In this method we consider at each iteration the following surrogate function $$Q_t(\xx) = c_t + \boldsymbol{g}_t^T(\xx - \xx_t) + \frac{1}{2 \gamma}(\xx - \xx_t)^T \boldsymbol{H}_t (\xx - \xx_t)~.$$ where in this case $\HH_t$ is an approximation to the Hessian matrix, which is updated iteratively at each stage, and $\nabla f(\xx_t)$ is the gradient of the function evaluated at $\xx_t$.

A reasonable thing to ask to this surrogate is that its gradient coincides with $f$ at the two last iterates $\xx_{t+1}$ and $\xx_{t}$: \begin{align} \nabla Q_{t+1}(\xx_{t+1}) &= \nabla f(\xx_{t+1})\\ \nabla Q_{t+1}(\xx_{t}) &= \nabla f(\xx_{t})\\ & \implies \HH_{t+1} (\xx_{t+1}-\xx_t ) = \nabla f(\xx_{t+1}) - \nabla f(\xx_t ). \end{align}

Let $\mathbf{y}_t = \nabla f(\xx_{t+1}) - \nabla f(\xx_t)$ and $\mathbf{s}_t = \xx_{t+1}-\xx_t$, then $\HH_{t+1}$ satisfies $\HH_{t+1} \mathbf{s}_t = \mathbf{y}_t$ which is the secant equation. The curvature condition $\mathbf{s}_t^\top \mathbf{y}_t > 0$ should be satisfied. If the function is not strongly convex, then the condition has to be enforced explicitly. In order to maintain the symmetry and positive definitiveness of $\HH_{t+1}$, the update form can be chosen as: $\HH_{t+1} = \HH_t + \alpha\mathbf{u}\mathbf{u}^\top + \beta\mathbf{v}\mathbf{v}^\top$. Imposing the secant condition, $\HH_{t+1} \mathbf{s}_t = \mathbf{y}_t$. With this, we get the update equation of $\HH_{t+1}$: $$\HH_{t+1} = \HH_t + \frac{\mathbf{y}_t \mathbf{y}_t^{\mathrm{T}}}{\mathbf{y}_t^{\mathrm{T}} \mathbf{s}_t} - \frac{\HH_t \mathbf{s}_t \mathbf{s}_t^{\mathrm{T}} \HH_t^{\mathrm{T}} }{\mathbf{s}_t^{\mathrm{T}} \HH_t \mathbf{s}_t}$$

### The BFGS algorithm

• 1. Obtain a direction $\mathbf{p}_t$ by solving $\HH_t \mathbf{p}_t = -\nabla f(\mathbf{x}_t)$.
• 2. Perform line-search to find an acceptable stepsize $\gamma_t$ in the direction found in the first step.
• 3. Set $\mathbf{s}_t = \gamma_t \mathbf{p}_t$ and update $\mathbf{x}_{t+1} = \mathbf{x}_t + \mathbf{s}_t$.
• 4. $\mathbf{y}_t = {\nabla f(\mathbf{x}_{t+1}) - \nabla f(\mathbf{x}_t)}$.
• 5. $\HH_{t+1} = \HH_t + \frac{\mathbf{y}_t \mathbf{y}_t^{\mathrm{T}}}{\mathbf{y}_t^{\mathrm{T}} \mathbf{s}_t} - \frac{\HH_t \mathbf{s}_t \mathbf{s}_t^{\mathrm{T}} \HH_t }{\mathbf{s}_t^{\mathrm{T}} \HH_t \mathbf{s}_t}$.

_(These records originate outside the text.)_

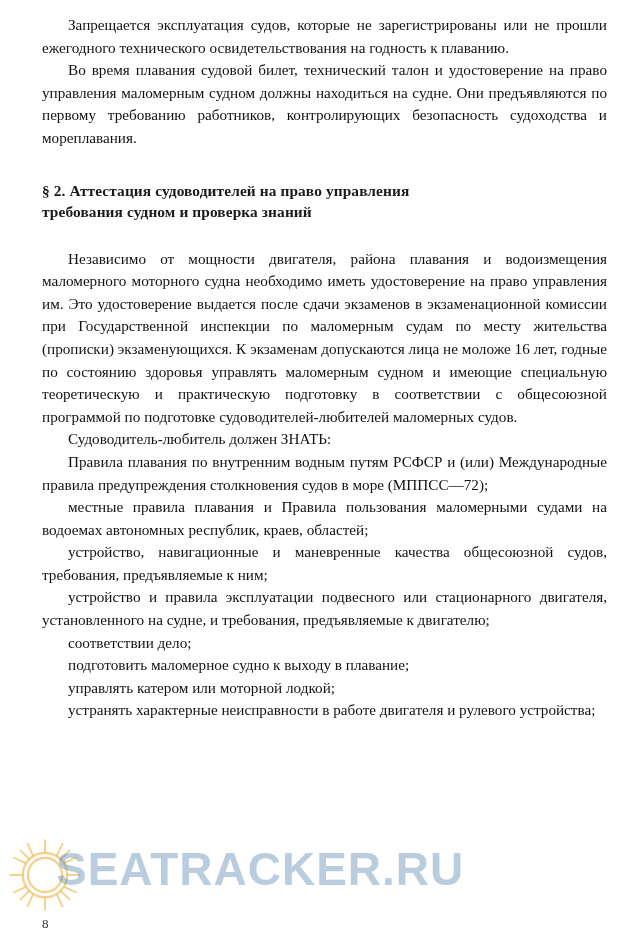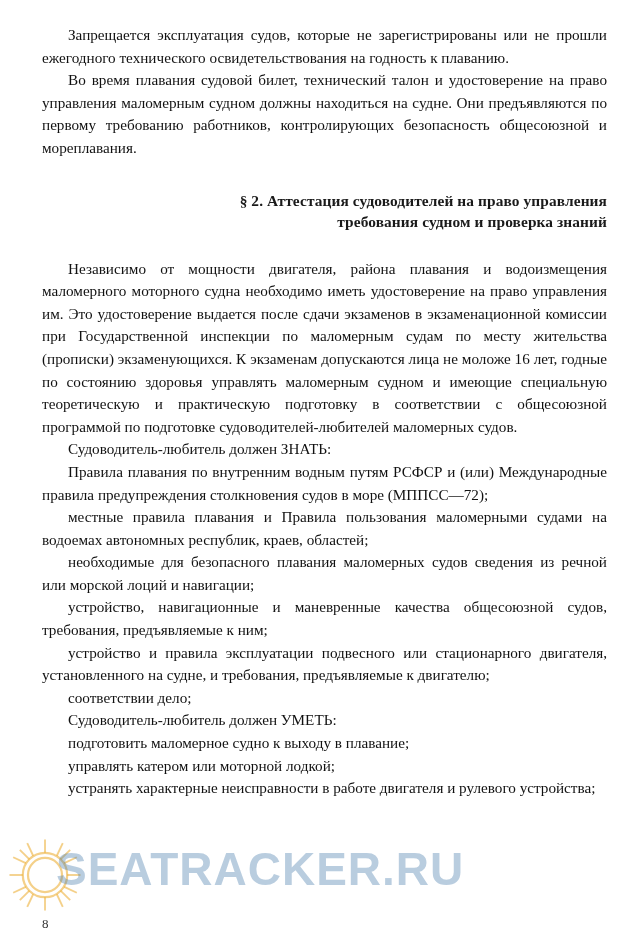--- a/index.html
+++ b/index.html
@@ -21,7 +21,7 @@
     width: 643px;
     height: 748px;
     box-sizing: border-box;
-    padding: 24px 36px 0 42px;
+    padding: 14px 36px 0 42px;
   }
   p {
     margin: 0;

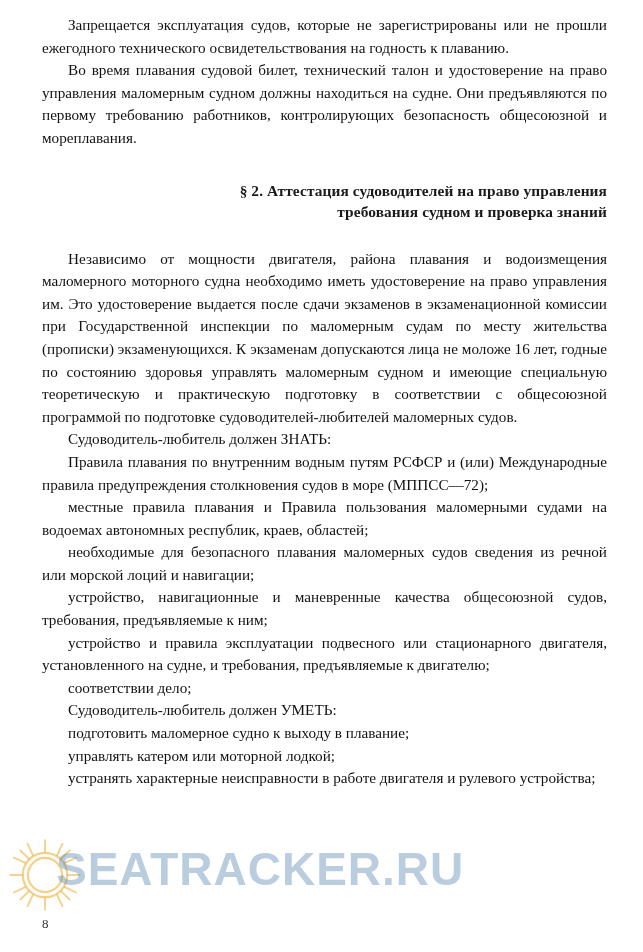--- a/index.html
+++ b/index.html
@@ -88,7 +88,7 @@
 <div class="page">
 
   <p class="indent">Запрещается эксплуатация судов, которые не зарегистрированы или не прошли ежегодного технического освидетельствования на годность к плаванию.</p>
-  <p class="indent">Во время плавания судовой билет, технический талон и удостоверение на право управления маломерным судном должны находиться на судне. Они предъявляются по первому требованию работников, контролирующих безопасность общесоюзной и мореплавания.</p>
+  <p class="indent">Во время плавания судовой билет, технический талон и удостоверение на право управления маломерным судном должны находиться на судне. Они предъявляются по первому требованию работников, контролирующих безопасность судоходства и мореплавания.</p>
 
   <div class="heading">
     <span>§ 2. Аттестация судоводителей на право управления</span>

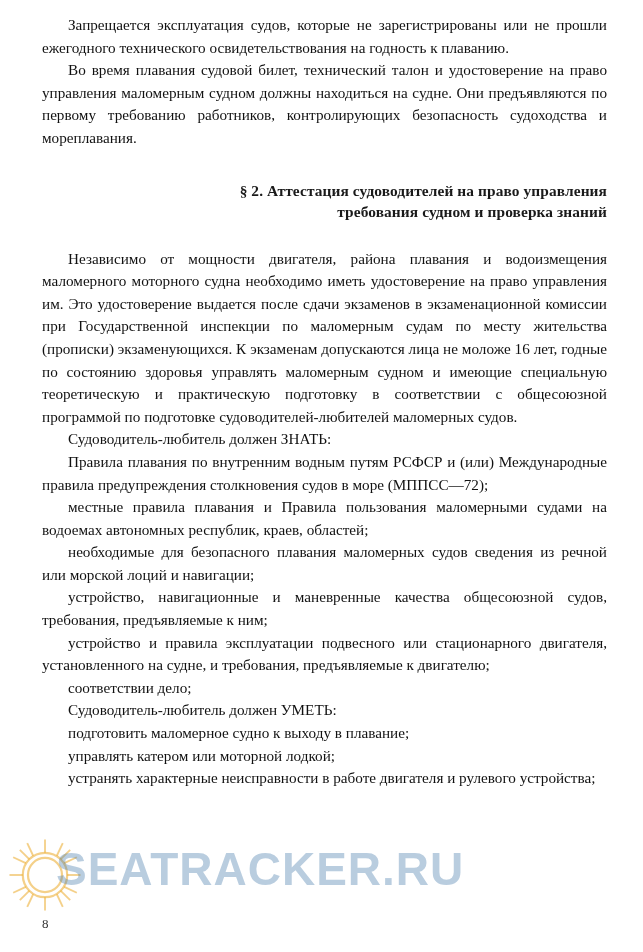--- a/index.html
+++ b/index.html
@@ -37,7 +37,7 @@
   }
   .heading {
     margin: 30px 0 26px 0;
-    text-align: right;
+    text-align: left;
     font-weight: bold;
     font-size: 15.4px;
     line-height: 21px;

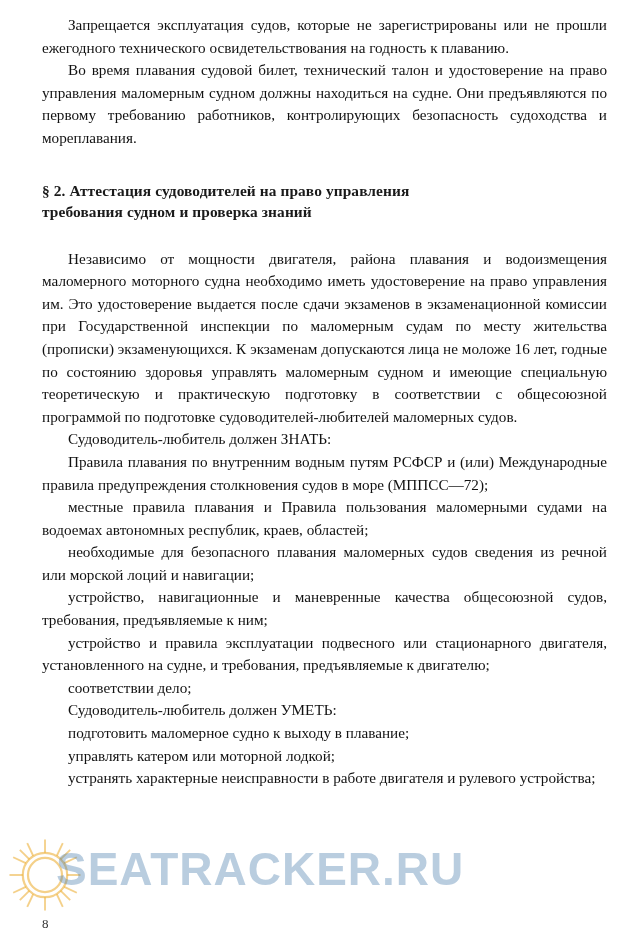--- a/index.html
+++ b/index.html
@@ -99,7 +99,6 @@
   <p class="indent">Судоводитель-любитель должен ЗНАТЬ:</p>
   <p class="indent">Правила плавания по внутренним водным путям РСФСР и (или) Международные правила предупреждения столкновения судов в море (МППСС—72);</p>
   <p class="indent">местные правила плавания и Правила пользования маломерными судами на водоемах автономных республик, краев, областей;</p>
-  <p class="indent">необходимые для безопасного плавания маломерных судов сведения из речной или морской лоций и навигации;</p>
   <p class="indent">устройство, навигационные и маневренные качества общесоюзной судов, требования, предъявляемые к ним;</p>
   <p class="indent">устройство и правила эксплуатации подвесного или стационарного двигателя, установленного на судне, и требования, предъявляемые к двигателю;</p>
   <p class="indent">соответствии дело;</p>

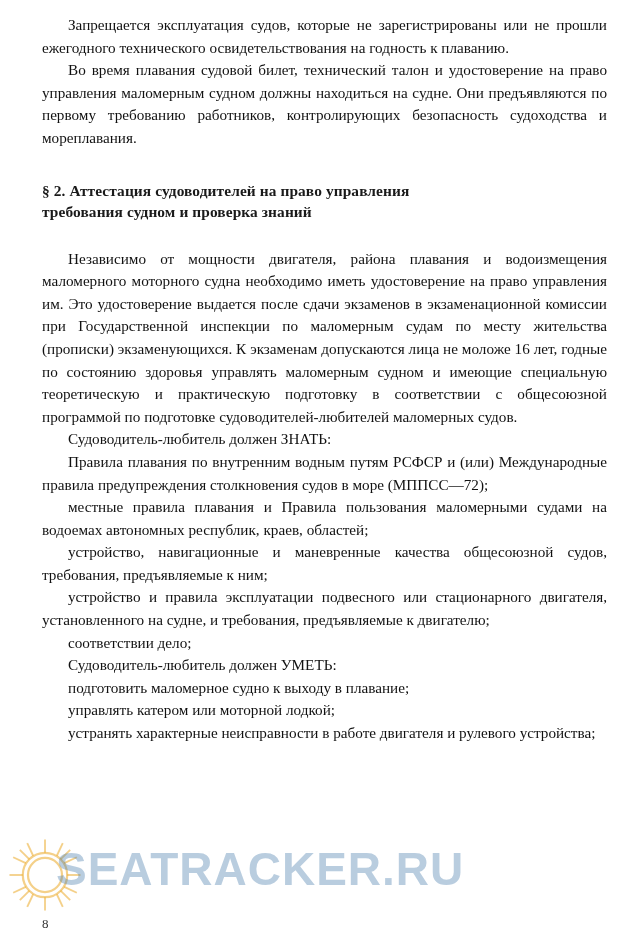--- a/index.html
+++ b/index.html
@@ -102,7 +102,6 @@
   <p class="indent">устройство, навигационные и маневренные качества общесоюзной судов, требования, предъявляемые к ним;</p>
   <p class="indent">устройство и правила эксплуатации подвесного или стационарного двигателя, установленного на судне, и требования, предъявляемые к двигателю;</p>
   <p class="indent">соответствии дело;</p>
-  <p class="indent">Судоводитель-любитель должен УМЕТЬ:</p>
   <p class="indent">подготовить маломерное судно к выходу в плавание;</p>
   <p class="indent">управлять катером или моторной лодкой;</p>
   <p class="indent">устранять характерные неисправности в работе двигателя и рулевого устройства;</p>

In a practical implementation of the algorithm we will maintain also the inverse of the matrix $\HH_t$, which can be obtained efficiently by applying the Sherman–Morrison formula to the step 5 of the algorithm, giving $$B_{k+1}^{-1} = \left(I - \frac{s_k y_k^T}{y_k^T s_k} \right) B_{k}^{-1} \left(I - \frac{y_k s_k^T}{y_k^T s_k} \right) + \frac{s_k s_k^T}{y_k^T s_k}.$$

The result is a method that combines the low-cost of gradient descent with the favorable convergence properties of Newton's method.